--- Data for processing Enclosed Below ---

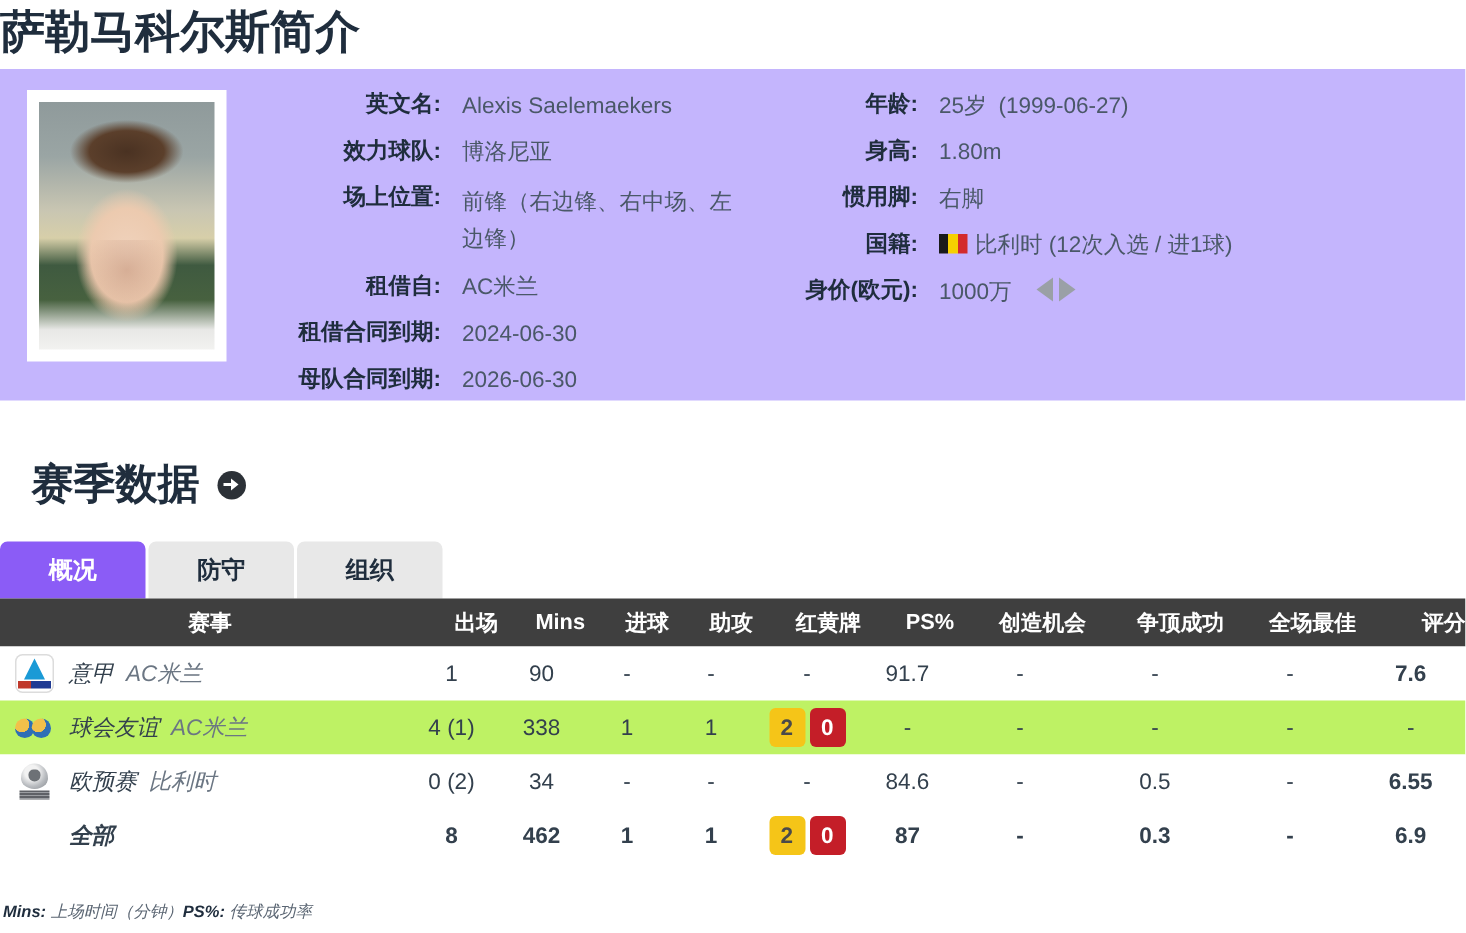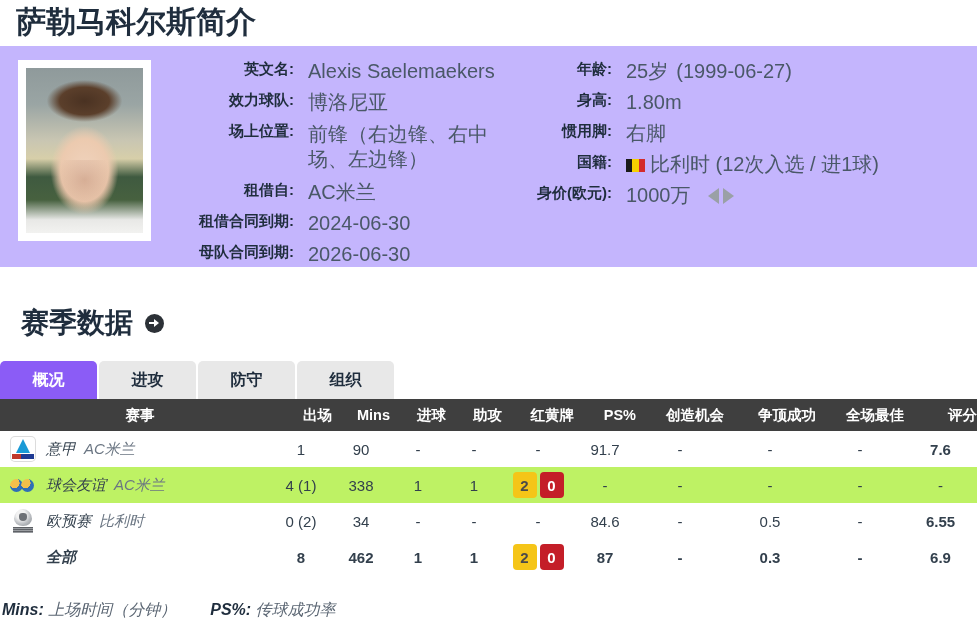--- a/index.html
+++ b/index.html
@@ -22,7 +22,6 @@
     color: #1f2d3d;
     letter-spacing: 0px;
     line-height: 40px;
-    padding-left: 16px;
   }
 
   

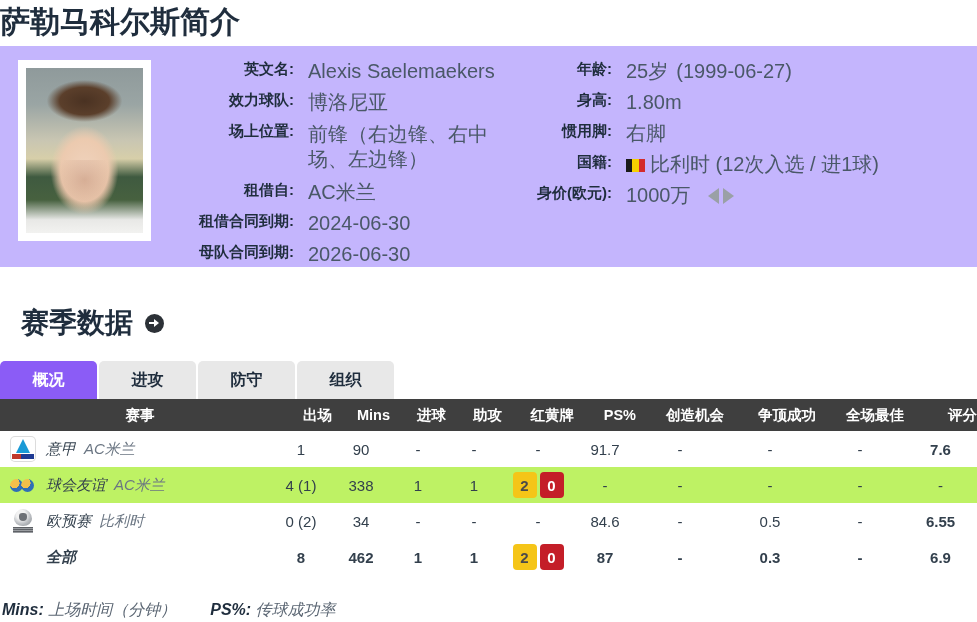--- a/index.html
+++ b/index.html
@@ -81,7 +81,7 @@
   .info-col.left .info-label  { width: 126px; }
   .info-col.right .info-label { width: 82px; }
   .info-value {
-    font-size: 20px;
+    font-size: 15px;
     color: #4a5868;
     padding-left: 14px;
     line-height: 22px;

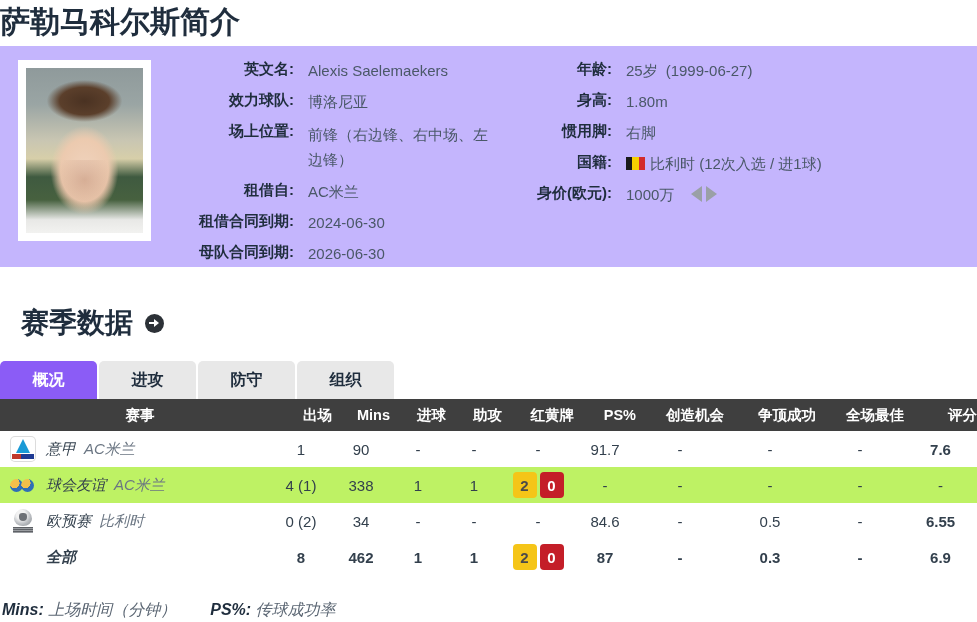--- a/index.html
+++ b/index.html
@@ -388,7 +388,6 @@
 
   <div class="tabs">
     <div class="tab active">概况</div>
-    <div class="tab">进攻</div>
     <div class="tab">防守</div>
     <div class="tab">组织</div>
   </div>

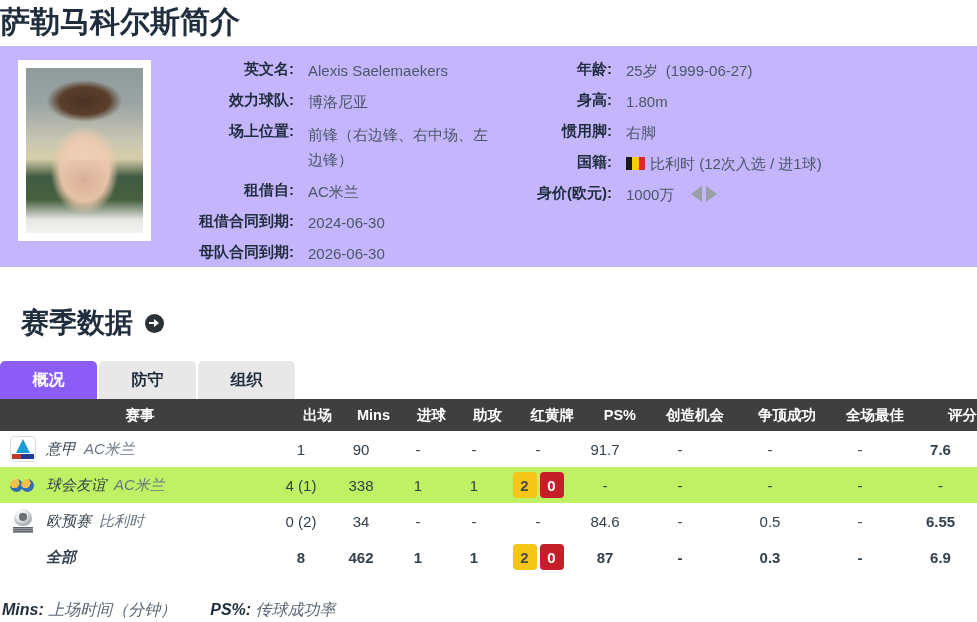--- a/index.html
+++ b/index.html
@@ -295,10 +295,9 @@
   .footnote {
     position: absolute;
     left: 2px; top: 600px;
-    font-size: 16px;
+    font-size: 11px;
     color: #5b6673;
     display: flex;
-    gap: 34px;
   }
   .footnote b { color: #1f2d3d; font-style: italic; }
   .footnote i { font-style: italic; }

--- End of Enclosed Data for processing ---

- [Prompt]:
Make a word-for-word copy of the records above, excluding all pictures.

- [Your solution]:
--- a/index.html
+++ b/index.html
@@ -22,7 +22,6 @@
     color: #1f2d3d;
     letter-spacing: 0px;
     line-height: 40px;
-    padding-left: 16px;
   }
 
   

--- a/index.html
+++ b/index.html
@@ -81,7 +81,7 @@
   .info-col.left .info-label  { width: 126px; }
   .info-col.right .info-label { width: 82px; }
   .info-value {
-    font-size: 20px;
+    font-size: 15px;
     color: #4a5868;
     padding-left: 14px;
     line-height: 22px;

--- a/index.html
+++ b/index.html
@@ -388,7 +388,6 @@
 
   <div class="tabs">
     <div class="tab active">概况</div>
-    <div class="tab">进攻</div>
     <div class="tab">防守</div>
     <div class="tab">组织</div>
   </div>

--- a/index.html
+++ b/index.html
@@ -295,10 +295,9 @@
   .footnote {
     position: absolute;
     left: 2px; top: 600px;
-    font-size: 16px;
+    font-size: 11px;
     color: #5b6673;
     display: flex;
-    gap: 34px;
   }
   .footnote b { color: #1f2d3d; font-style: italic; }
   .footnote i { font-style: italic; }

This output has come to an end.